Fonte: Caderno B, coluna "O homem, e a fábula", Jornal do Brasil, de 4/10/1961.

Em Copacabana, há um prédio, de sala, quarto, kitch., como qualquer outro. Alguns moradores, a maioria, são proprietários. A senhora do 704 passou alguns dias sem dormir; finalmente resolveu telefonar para a amiga do 402 e descrever a sua aflição:

— Não sei o que se está passando comigo, minha filha. Imagine que estou com uma insônia que não passa, por causa do diabo de um galo que ouço cantando a noite inteira por aí.

A outra não sugeriu que procurasse um psicanalista, pelo contrário:

— Você também, é? — Disse ela. — Pois olha, eu estava agora mesmo comentando esse galo com a fulana do 208. No prédio não se fala em outra coisa...

Então resolveram localizar o galo. Maria, a pessoa que me contou esta história recebeu um estranho telefonema:

— Dona Maria, aqui é a sua vizinha do 402. A senhora sabe que há um movimento no prédio contra o galo que a senhora está criando aí?

— Hein?

— Pois é. Eu pessoalmente sou contra, mas é que há muita gente que não consegue mais dormir por causa do seu galo. Perguntaram se eu topava assinar um manifesto, e eu disse que sim, mas com a condição de falar primeiro com a senhora.

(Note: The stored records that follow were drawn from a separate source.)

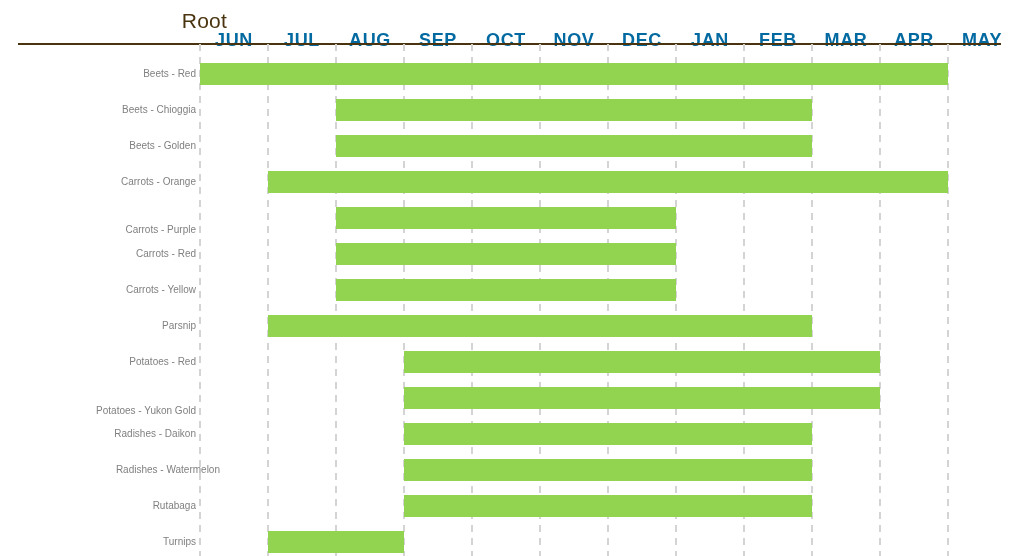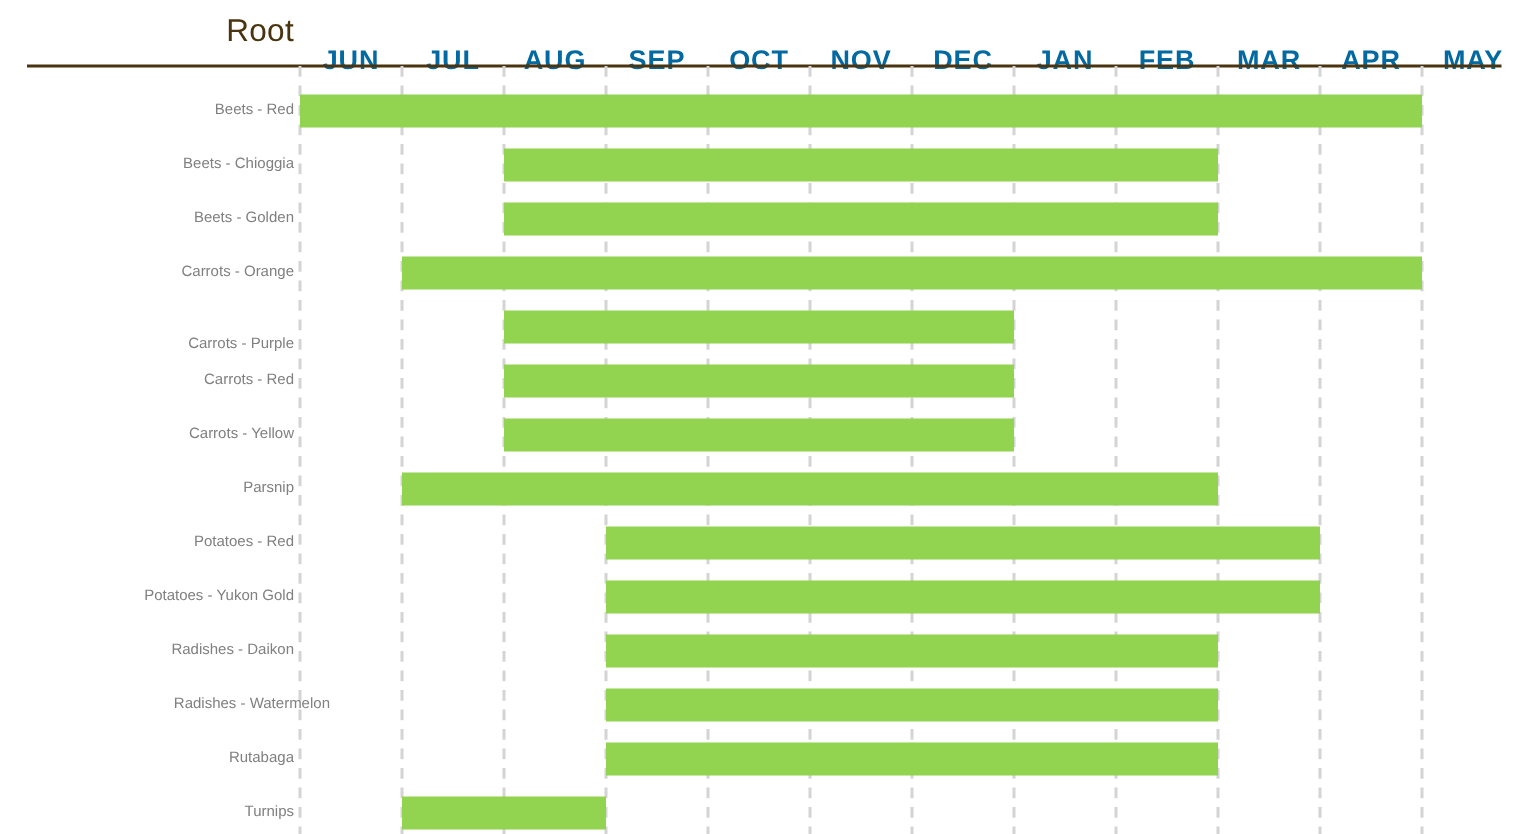--- a/index.html
+++ b/index.html
@@ -32,20 +32,21 @@
   .chart-title {
     position: absolute;
     left: 0;
     top: 9px;
     width: 196px;
     text-align: right;
     font-size: 21px;
     color: #4a3410;
     letter-spacing: 0.2px;
     white-space: nowrap;
+    padding-left: 31px;
   }
   .month-label {
     position: absolute;
     top: 30px;
     text-align: center;
     font-size: 18px;
     font-weight: bold;
     color: #0369a1;
     letter-spacing: 0.6px;
     white-space: nowrap;
@@ -136,21 +137,21 @@
     <div id="row-labels">
         <div class="row-label" style="top: 19px;">Beets - Red</div>
         <div class="row-label" style="top: 55px;">Beets - Chioggia</div>
         <div class="row-label" style="top: 91px;">Beets - Golden</div>
         <div class="row-label" style="top: 127px;">Carrots - Orange</div>
         <div class="row-label" style="top: 163px; margin-top: 12px;">Carrots - Purple</div>
         <div class="row-label" style="top: 199px;">Carrots - Red</div>
         <div class="row-label" style="top: 235px;">Carrots - Yellow</div>
         <div class="row-label" style="top: 271px;">Parsnip</div>
         <div class="row-label" style="top: 307px;">Potatoes - Red</div>
-        <div class="row-label" style="top: 343px;">Potatoes - Yukon Gold</div>
+        <div class="row-label" style="top: 356px;">Potatoes - Yukon Gold</div>
         <div class="row-label" style="top: 379px;">Radishes - Daikon</div>
         <div class="row-label" style="top: 415px; padding-left: 24px;">Radishes - Watermelon</div>
         <div class="row-label" style="top: 451px;">Rutabaga</div>
         <div class="row-label" style="top: 487px;">Turnips</div>
       </div>
     <div id="bars">
         <div class="bar" style="left: 200px; width: 748px; top: 19px; height: 22px; background: rgb(146, 212, 79);"></div>
         <div class="bar" style="left: 336px; width: 476px; top: 55px; height: 22px; background: rgb(146, 212, 79);"></div>
         <div class="bar" style="left: 336px; width: 476px; top: 91px; height: 22px; background: rgb(146, 212, 79);"></div>
         <div class="bar" style="left: 268px; width: 680px; top: 127px; height: 22px; background: rgb(146, 212, 79);"></div>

— Minha filha — disse Maria — estou completamente por fora dessa bronca, tá bem? Se você quer ver se tem galo aqui, pode vir. Só me faltava mais essa, transformar meu apartamento em galinheiro.

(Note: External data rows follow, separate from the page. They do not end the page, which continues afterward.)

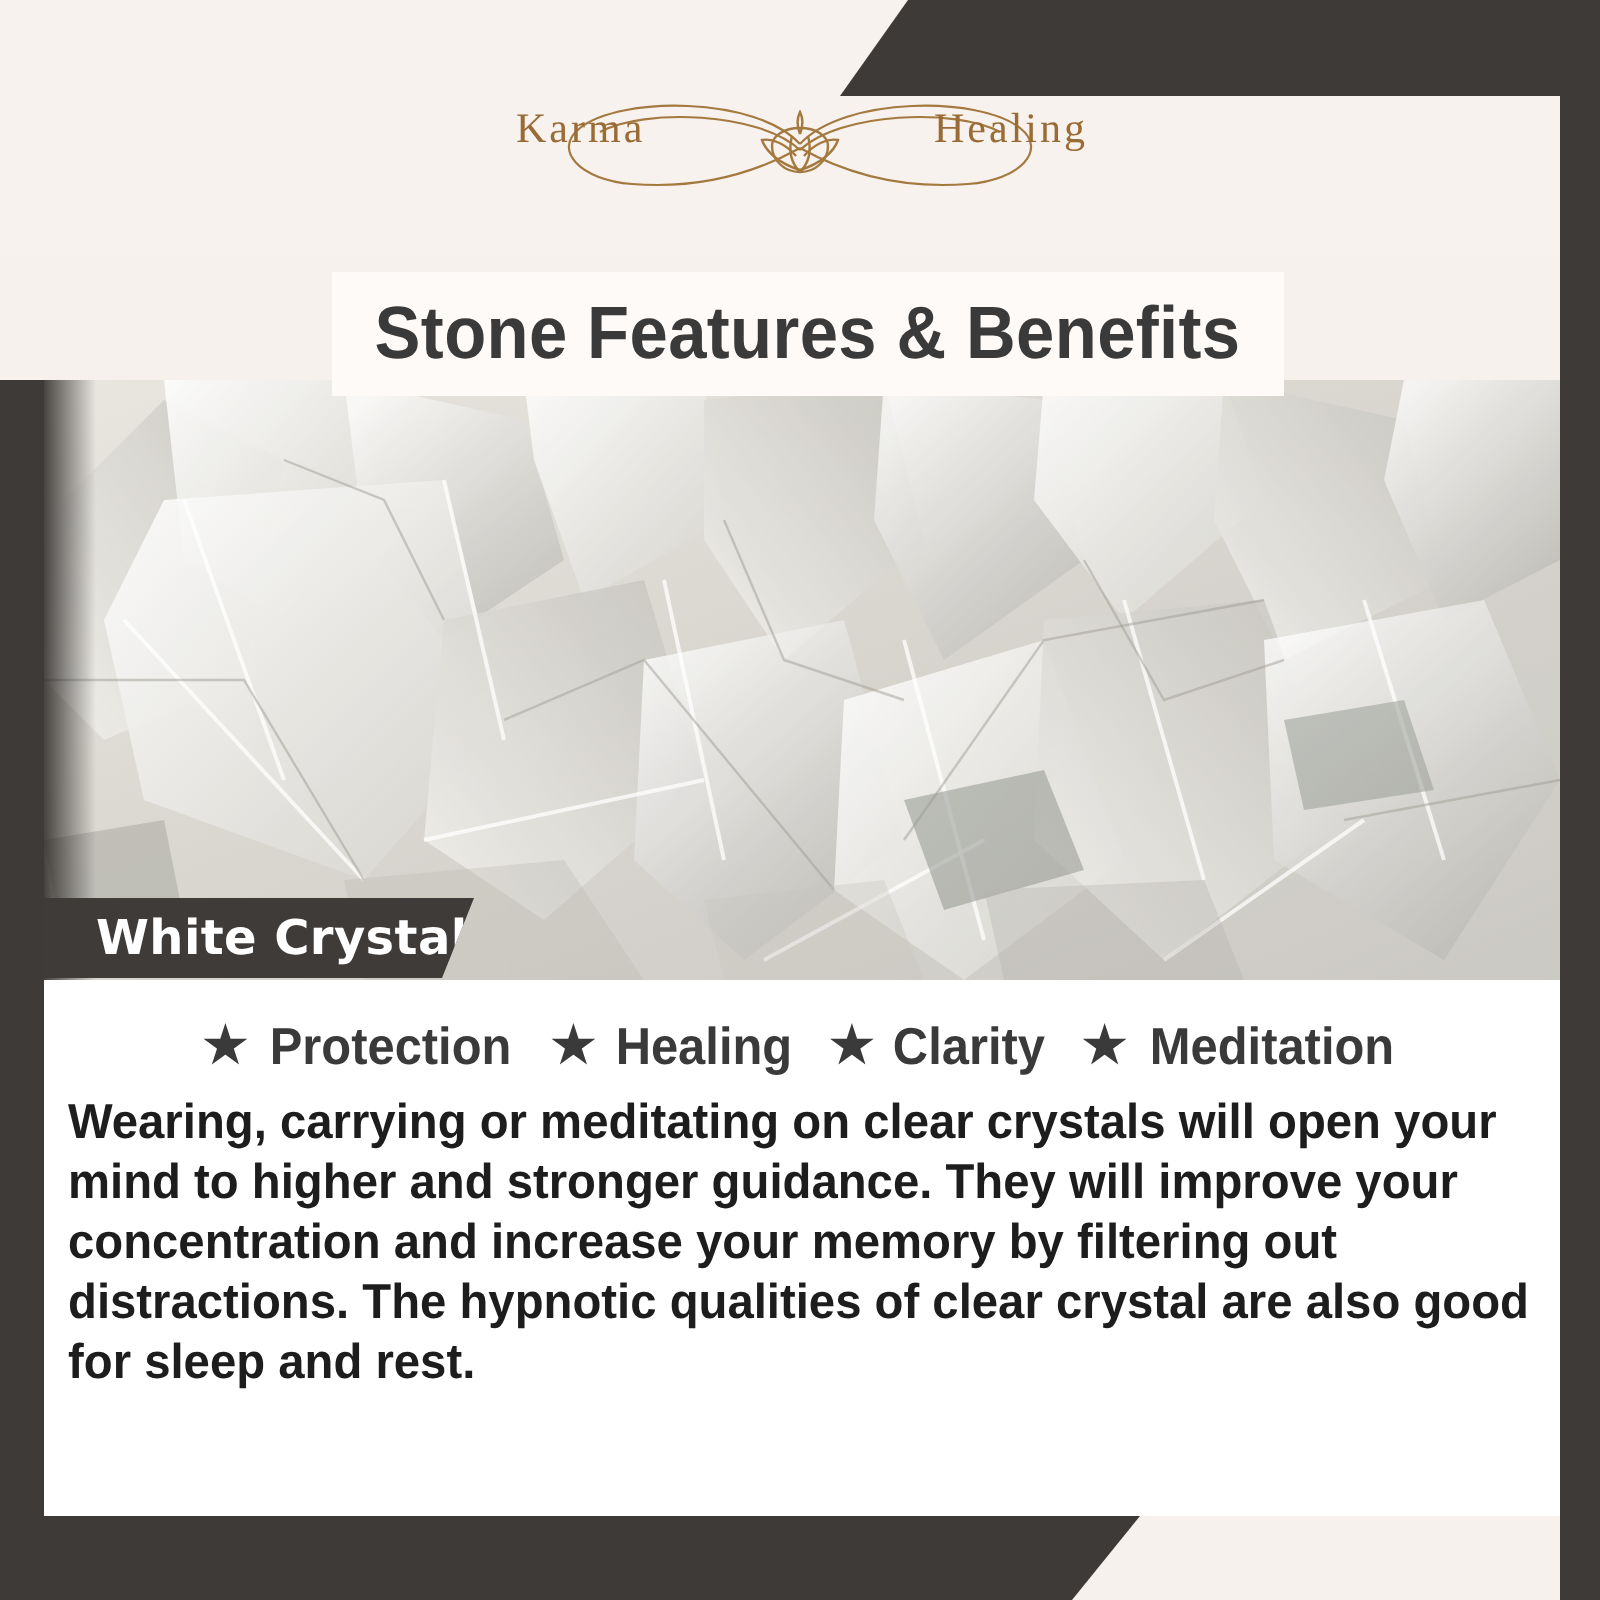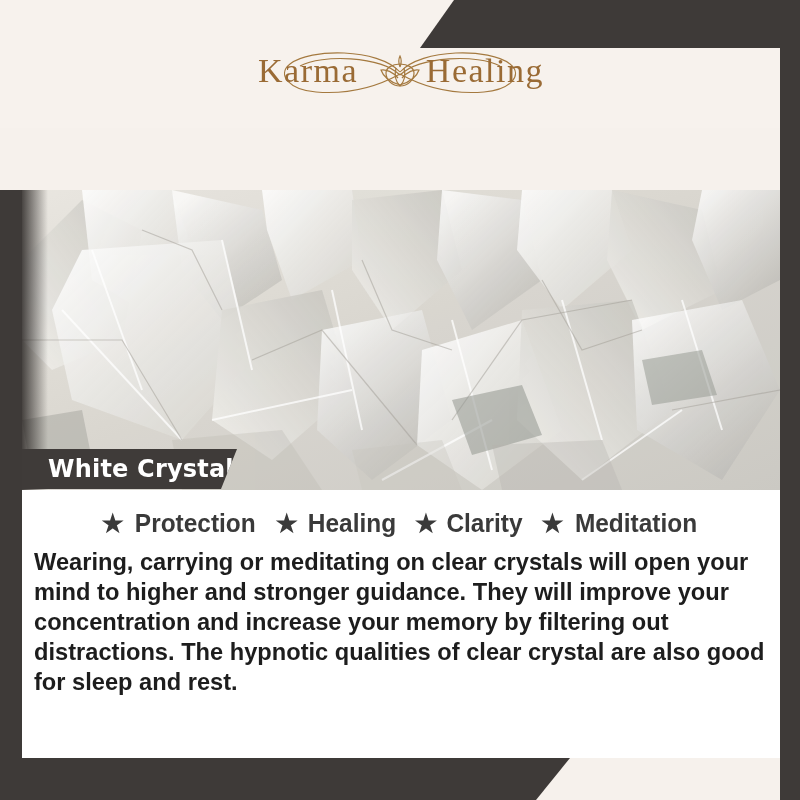--- a/index.html
+++ b/index.html
@@ -50,21 +50,21 @@
   }
   .logo{
     position:absolute;top:42px;left:0;width:800px;height:64px;
     display:flex;align-items:center;justify-content:center;
   }
   .logo-wrap{position:relative;width:300px;height:64px;}
   .logo-svg{position:absolute;inset:0;}
   .logo-word{
     position:absolute;top:10px;
     font-family:"Liberation Serif", serif;
-    font-size:34px;color:#9a6b35;letter-spacing:1.5px;
+    font-size:21px;color:#9a6b35;letter-spacing:1.5px;
   }
   .logo-karma{left:8px;}
   .logo-ripple{right:6px;}
 
   
   .title-band{
     position:absolute;top:136px;left:166px;width:476px;height:62px;
     background:#fdfaf8;z-index:6;
     display:flex;align-items:center;justify-content:center;
   }
@@ -225,20 +225,23 @@
       <rect width="758" height="300" fill="#ffffff" opacity="0.06"></rect>
     </svg>
   </div>
 
   <div class="frame-left-top-shadow"></div>
   <div class="frame-top-right"></div>
   <div class="frame-right"></div>
   <div class="frame-left-lower"></div>
   <div class="frame-bottom"></div>
 
+  <div class="title-band">
+    <span class="title-text">Stone Features &amp; Benefits</span>
+  </div>
 
   <div class="photo-label">
     <span class="photo-label-text">White Crystal</span>
   </div>
 
   <div class="content">
     <div class="benefits">
       <div class="benefit">
         <span class="star">★</span>
         <span class="blabel">Protection</span>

A outra pediu desculpas: a suspeita era porque Maria fora a única vizinha a não reclamar. Maria esclareceu: “E eu tenho nada a ver com galos? Na hora de dormir, eu tomo um barbitúrico e não acordo nem se quinhentos galos passarem a noite cantando”.

Maria, mulher curiosa, resolveu aderir à pesquisa. Quando passou pelo apartamento do porteiro, no térreo, ouviu um carcarejo. Chamou o homem:

— Como é que vai o seu galo, Manuel? Você sabia que me passaram um carão por causa dele?

— Galo coisa nenhuma — disse o cínico. — Um franguinho à-toa, dona Maria.

Ela voltou correndo para casa e telefonou a todos os vizinhos, comunicando a espetacular descoberta. Reuniram-se então os condôminos para discutir o fim que se devia dar ao diabo do galo. Alguém sugeriu que se chamasse a polícia. Maria disse: “Já pensaram que coisa ridícula? Chamar a polícia para prender um galo”! Alguém ofereceu um sítio em Jacarepaguá, onde o galo poderia ser criado. O Manuel tinha arranjado aquele galo para comer no seu aniversário, que seria dentro de um mês. Meia hora de discussão não solucionou o impasse. Ficou certo, porém, que o galo não poderia continuar no prédio: Manuel que resolvesse o destino a lhe dar.

Maria comunicou o resultado da reunião ao porteiro, e ofereceu a casa de uma conhecida, na Gávea, com quintal e tudo, para o galo ficar lá. Manuel disse que ia pensar. No dia seguinte, a senhora do 704, aquela que não dormia ouvindo o canto, telefonou para Maria:

— Dona Maria, o problema foi solucionado. Manuel me deu permissão para ensopar o galo sábado que vem (era quinta-feira). A senhora está convidada. 

Quando terminou de contar a história, Maria me olhou com firmeza e disse:

— Esse pessoal não tem mesmo caráter, é ou não é? Você acha que depois da bronca que eu levei e tudo o mais, você acha que eu vou comer esse galo tão contestado? Olhe para a minha cara e veja se eu sou capaz disso.